──────── Dataset records ────────

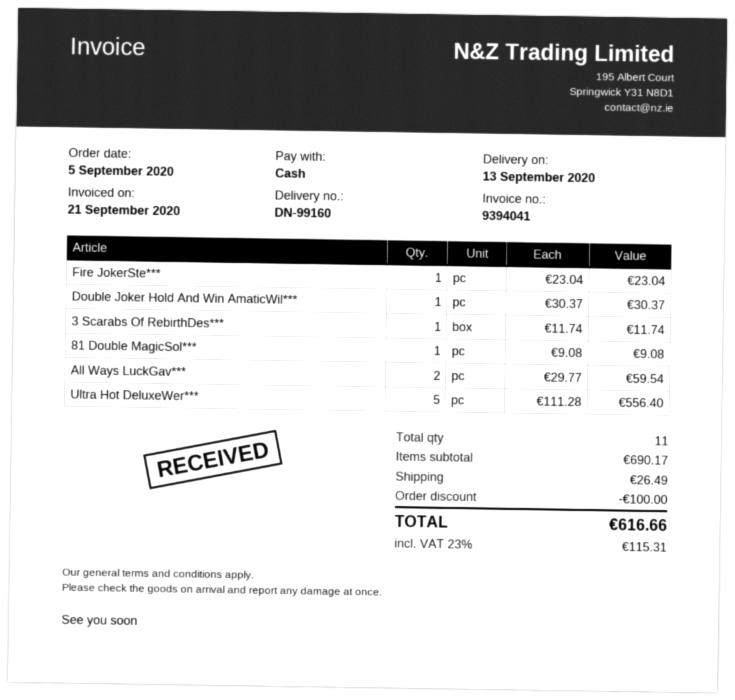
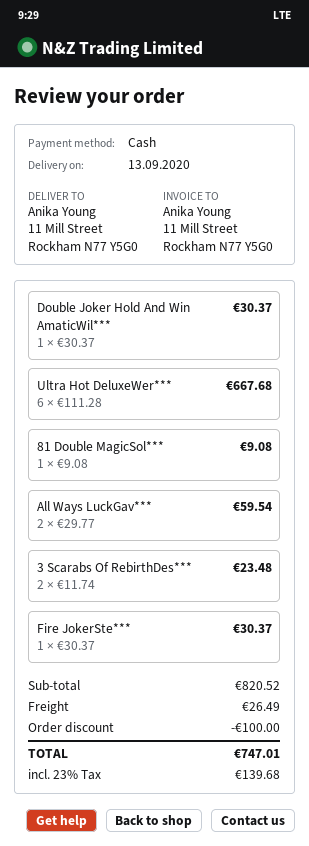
Fire JokerSte***: 1 x 23.04 = 23.04 -> 1 x 30.37 = 30.37
3 Scarabs Of RebirthDes***: 1 x 11.74 = 11.74 -> 2 x 11.74 = 23.48
Ultra Hot DeluxeWer***: 5 x 111.28 = 556.40 -> 6 x 111.28 = 667.68
subtotal: 690.17 -> 820.52
tax: 23% = 115.31 -> 23% = 139.68
total: 616.66 -> 747.01

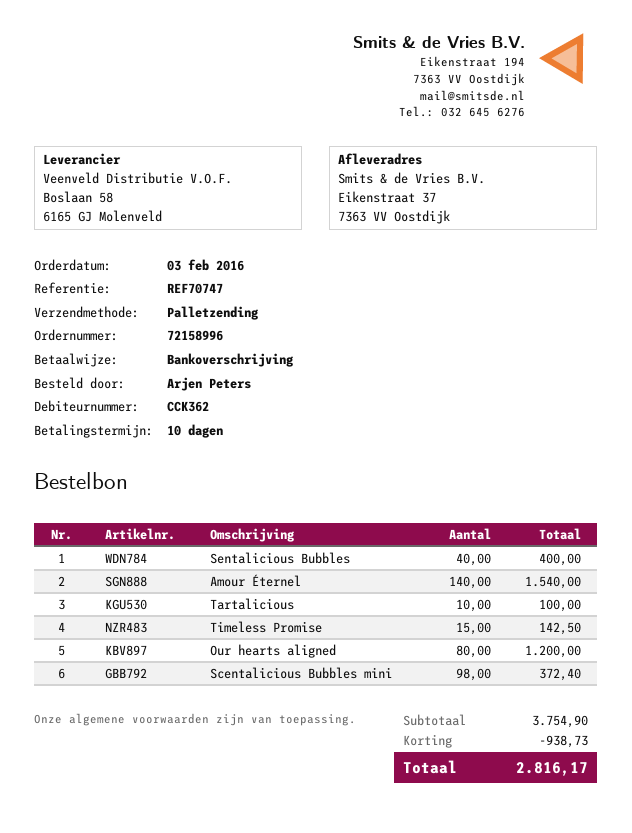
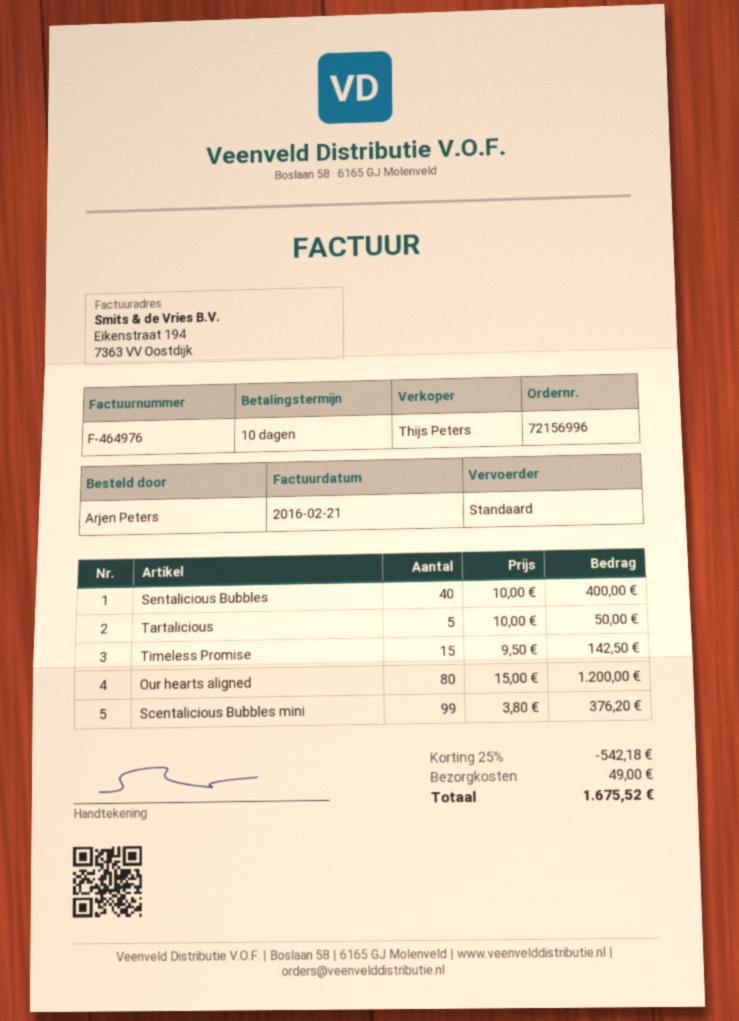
order number: 72158996 -> 72156996
shipping method: pallet freight -> standard
Amour Éternel: 140 for 1540.00 -> none
Tartalicious: 10 for 100.00 -> 5 for 50.00
Scentalicious Bubbles mini: 98 for 372.40 -> 99 for 376.20
discount: 938.73 -> 542.18
shipping: none -> 49.00
total: 2816.17 -> 1675.52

────────

▸ Instructions to follow
The answer must consist solely of the lines from the first line of the records through the line containing "Scentalicious Bubbles mini: 98", reproduced exactly and without the pictures.

▸ Finished exercise
Fire JokerSte***: 1 x 23.04 = 23.04 -> 1 x 30.37 = 30.37
3 Scarabs Of RebirthDes***: 1 x 11.74 = 11.74 -> 2 x 11.74 = 23.48
Ultra Hot DeluxeWer***: 5 x 111.28 = 556.40 -> 6 x 111.28 = 667.68
subtotal: 690.17 -> 820.52
tax: 23% = 115.31 -> 23% = 139.68
total: 616.66 -> 747.01

order number: 72158996 -> 72156996
shipping method: pallet freight -> standard
Amour Éternel: 140 for 1540.00 -> none
Tartalicious: 10 for 100.00 -> 5 for 50.00
Scentalicious Bubbles mini: 98 for 372.40 -> 99 for 376.20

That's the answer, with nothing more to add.